Within 24 h after tracheal intubation, one arterial blood sample and one central venous blood sample were contemporarily collected by two operators through an arterial catheter and a central venous catheter with the distal tip placed in the lower third of the superior vena cava, respectively. Both samples were analyzed with an Automatic QC Gas Analyzer (Siemens, Munich, Germany), and the difference between arterial and central venous lactate (Delta a-cv lactate) concentrations was calculated.
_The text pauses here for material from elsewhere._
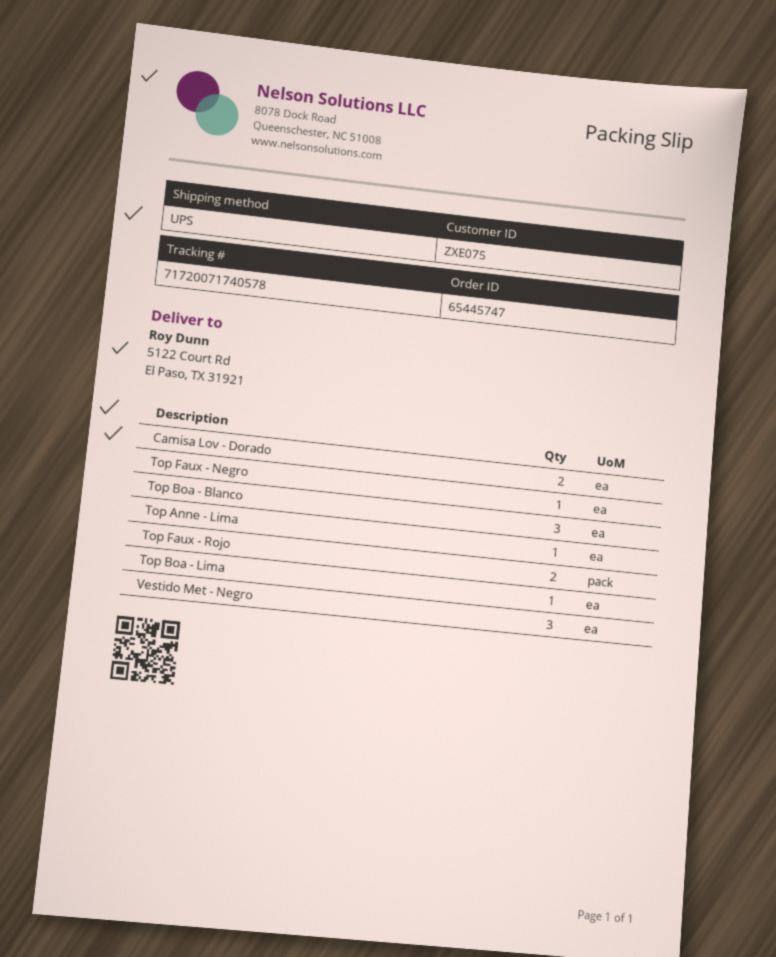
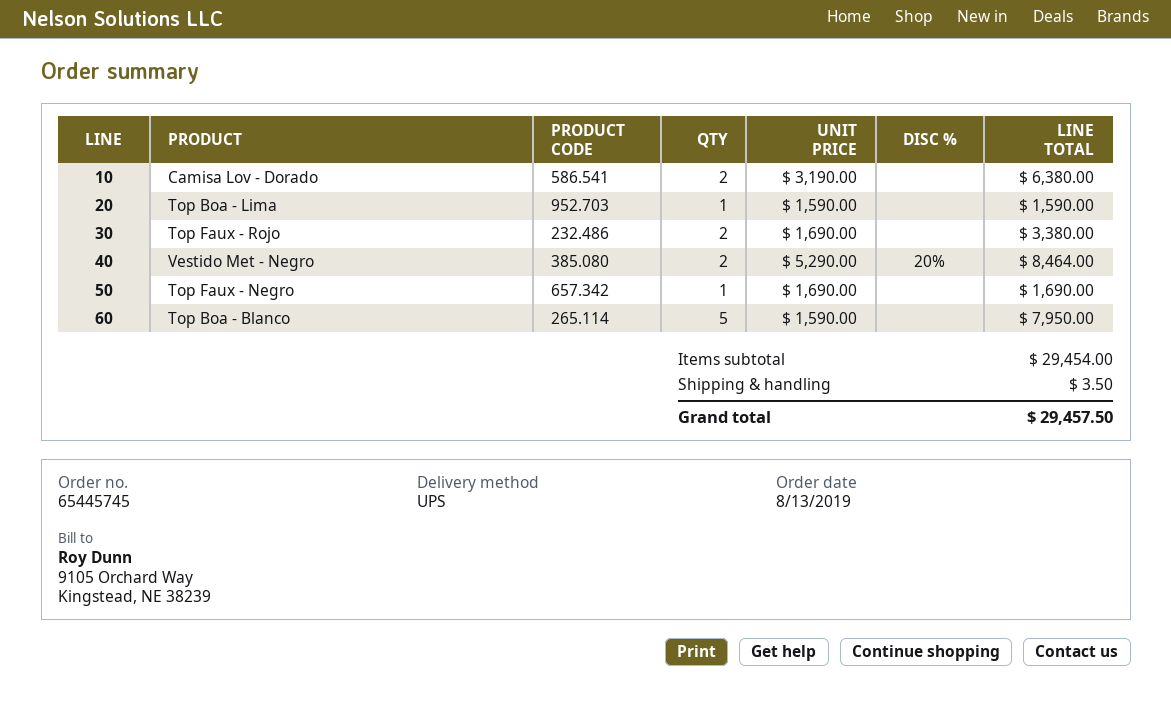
order number: 65445747 -> 65445745
Top Boa - Blanco: 3 -> 5
Top Anne - Lima: 1 -> none
Vestido Met - Negro: 3 -> 2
PaO2 and both arterial and central venous PCO2 were also measured, and PaO2/FiO2 ratio and Delta cv-a PCO2 were determined. Serum interleukin-6 (IL-6, pg/ml), creatinine (mg/dL), and alanine aminotransferase (ALT, U/L) levels were also measured at the same time. Since the laboratory simply reported IL-6 as “>1000” when its concentration exceeded this threshold, a concentration of 1000 pg/ml was considered for analysis purposes in these cases. Canakinumab (Ilaris®, Novartis) 300 mg was administered by subcutaneous route in patients submitted to mechanical ventilation because of severe pneumonia caused by COVID-19. Delta a-cv lactate was reassessed 24 h after drug administration in patients treated with canakinumab.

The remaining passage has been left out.